**To do:** In the entries below, identify every line with the string "TOYZ" and copy it.

**Input records:**

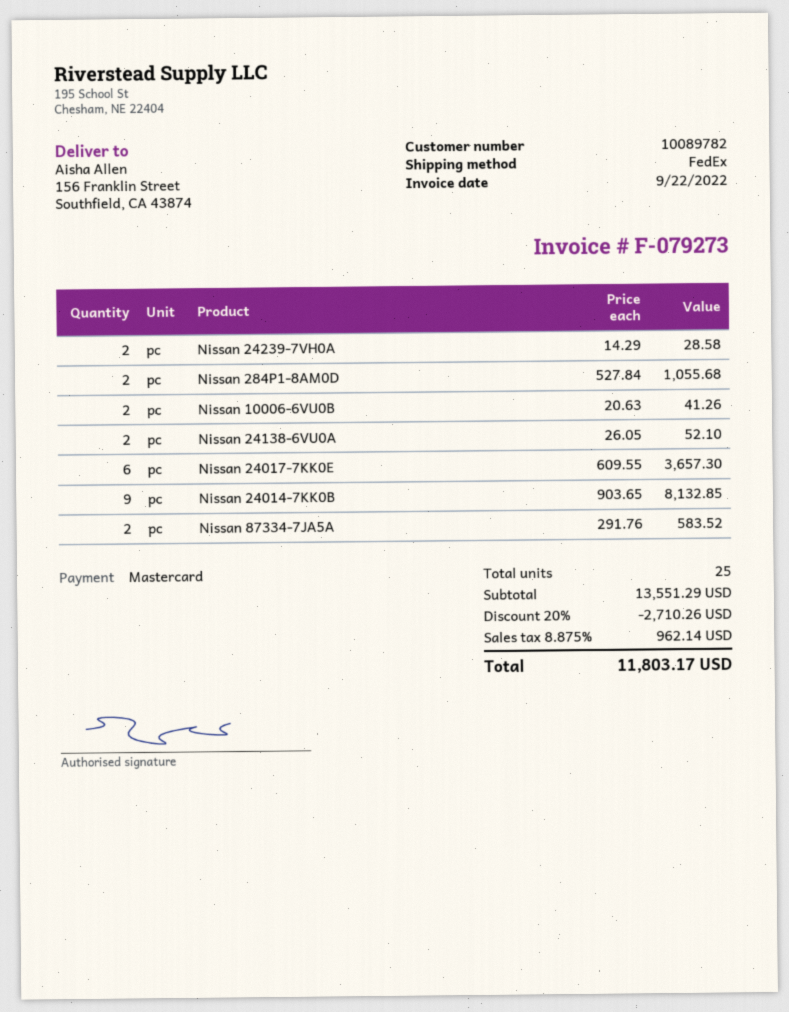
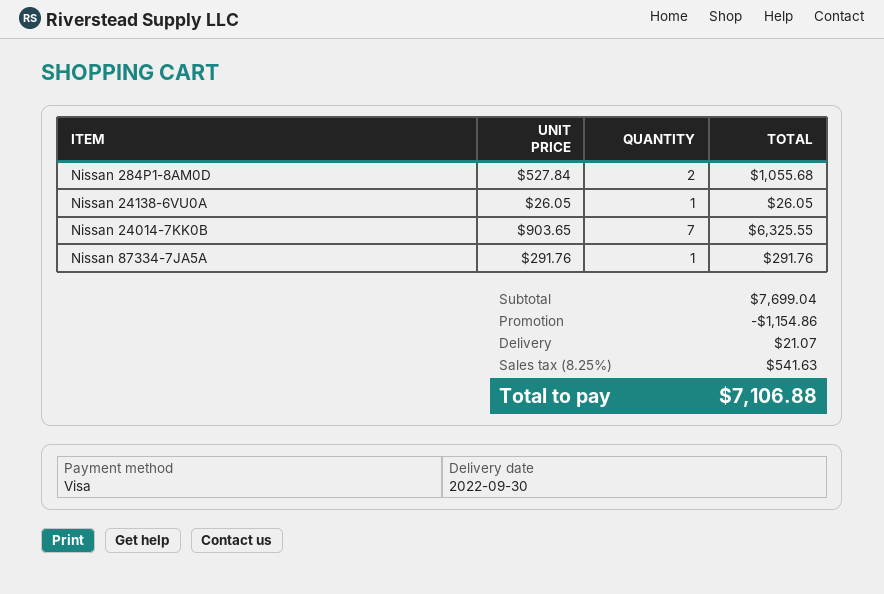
payment method: Mastercard -> Visa
Nissan 24239-7VH0A: 2 x 14.29 = 28.58 -> none
Nissan 10006-6VU0B: 2 x 20.63 = 41.26 -> none
Nissan 24138-6VU0A: 2 x 26.05 = 52.10 -> 1 x 26.05 = 26.05
Nissan 24017-7KK0E: 6 x 609.55 = 3657.30 -> none
Nissan 24014-7KK0B: 9 x 903.65 = 8132.85 -> 7 x 903.65 = 6325.55
Nissan 87334-7JA5A: 2 x 291.76 = 583.52 -> 1 x 291.76 = 291.76
subtotal: 13551.29 -> 7699.04
discount: 2710.26 -> 1154.86
shipping: none -> 21.07
tax: 8.875% = 962.14 -> 8.25% = 541.63
total: 11803.17 -> 7106.88

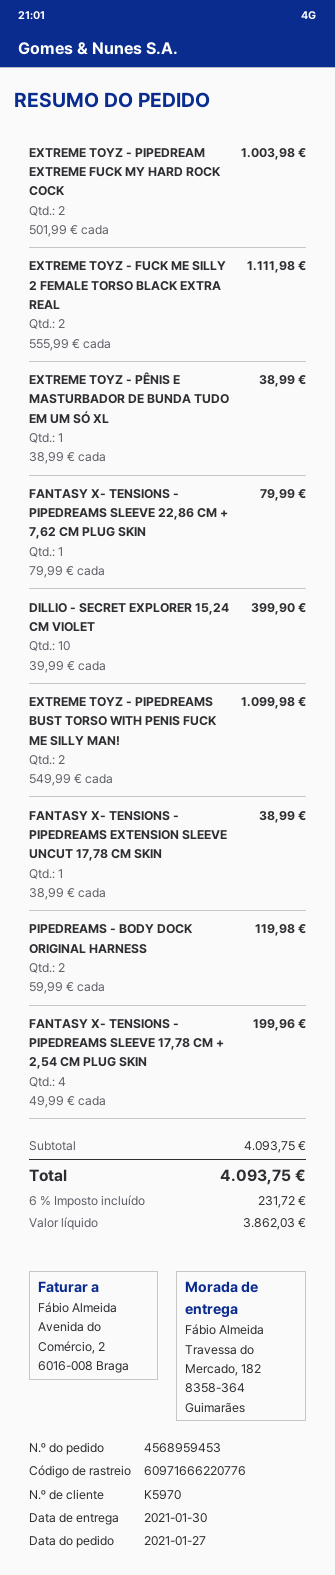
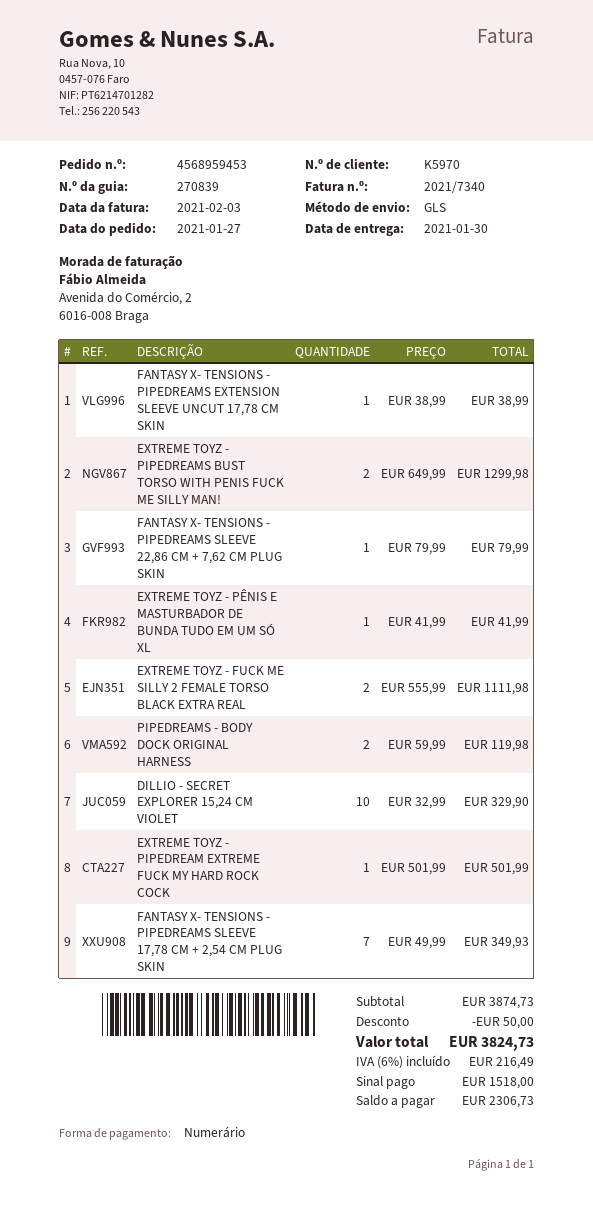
EXTREME TOYZ - PIPEDREAM EXTREME FUCK MY HARD ROCK COCK: 2 x 501.99 = 1003.98 -> 1 x 501.99 = 501.99
EXTREME TOYZ - PÊNIS E MASTURBADOR DE BUNDA TUDO EM UM SÓ XL: 1 x 38.99 = 38.99 -> 1 x 41.99 = 41.99
DILLIO - SECRET EXPLORER 15,24 CM VIOLET: 10 x 39.99 = 399.90 -> 10 x 32.99 = 329.90
EXTREME TOYZ - PIPEDREAMS BUST TORSO WITH PENIS FUCK ME SILLY MAN!: 2 x 549.99 = 1099.98 -> 2 x 649.99 = 1299.98
FANTASY X- TENSIONS - PIPEDREAMS SLEEVE 17,78 CM + 2,54 CM PLUG SKIN: 4 x 49.99 = 199.96 -> 7 x 49.99 = 349.93
subtotal: 4093.75 -> 3874.73
discount: none -> 50.00
tax: 6% = 231.72 -> 6% = 216.49
total: 4093.75 -> 3824.73

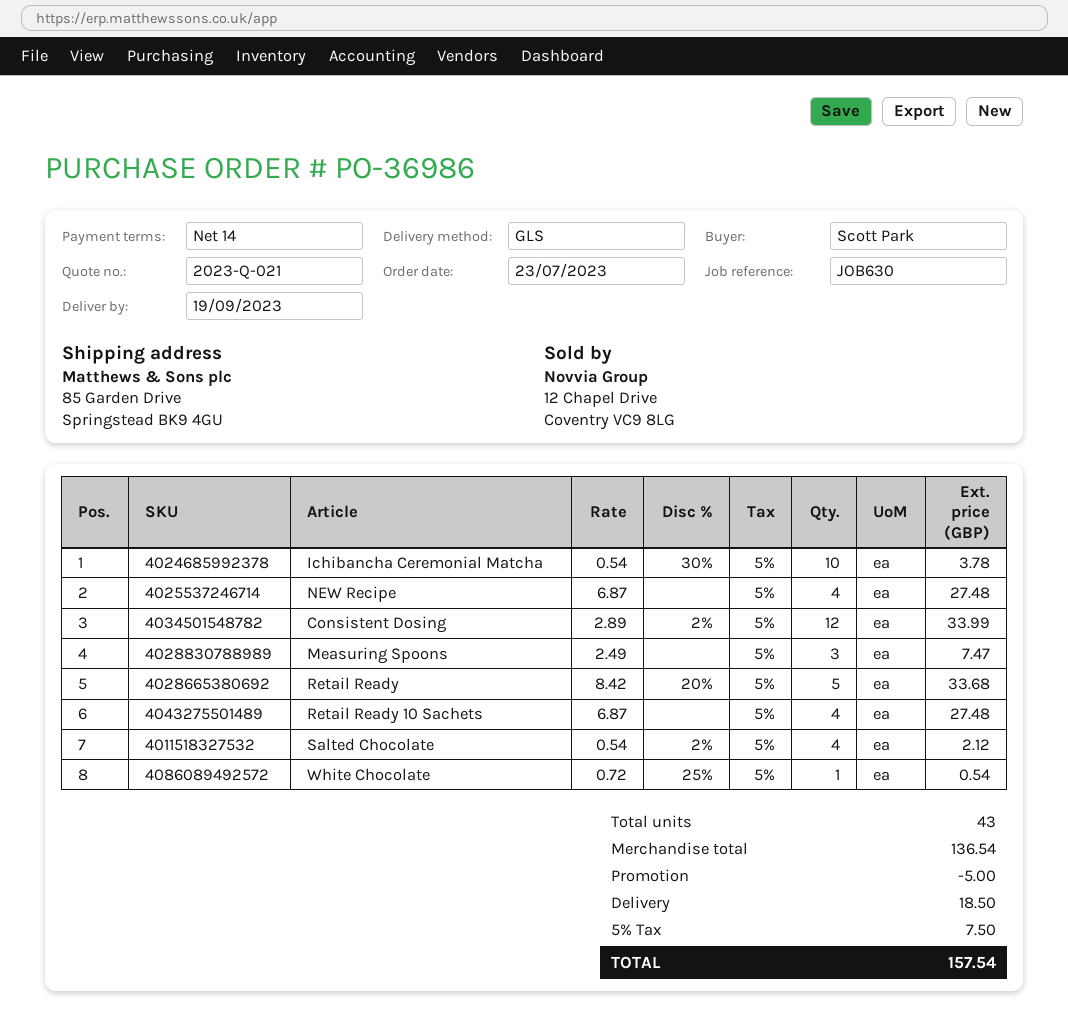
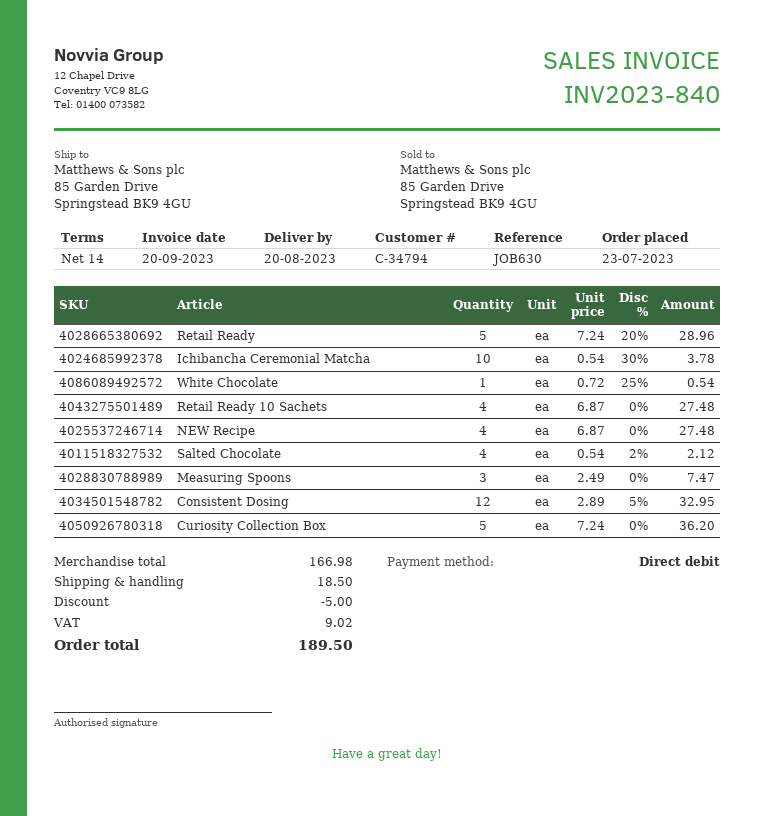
delivery date: 2023-09-19 -> 2023-08-20
Consistent Dosing: 12 x 2.89 - 2% = 33.99 -> 12 x 2.89 - 5% = 32.95
Retail Ready: 5 x 8.42 - 20% = 33.68 -> 5 x 7.24 - 20% = 28.96
Curiosity Collection Box: none -> 5 x 7.24 = 36.20
subtotal: 136.54 -> 166.98
tax: 7.50 -> 9.02
total: 157.54 -> 189.50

**Written answer:**
EXTREME TOYZ - PIPEDREAM EXTREME FUCK MY HARD ROCK COCK: 2 x 501.99 = 1003.98 -> 1 x 501.99 = 501.99
EXTREME TOYZ - PÊNIS E MASTURBADOR DE BUNDA TUDO EM UM SÓ XL: 1 x 38.99 = 38.99 -> 1 x 41.99 = 41.99
EXTREME TOYZ - PIPEDREAMS BUST TORSO WITH PENIS FUCK ME SILLY MAN!: 2 x 549.99 = 1099.98 -> 2 x 649.99 = 1299.98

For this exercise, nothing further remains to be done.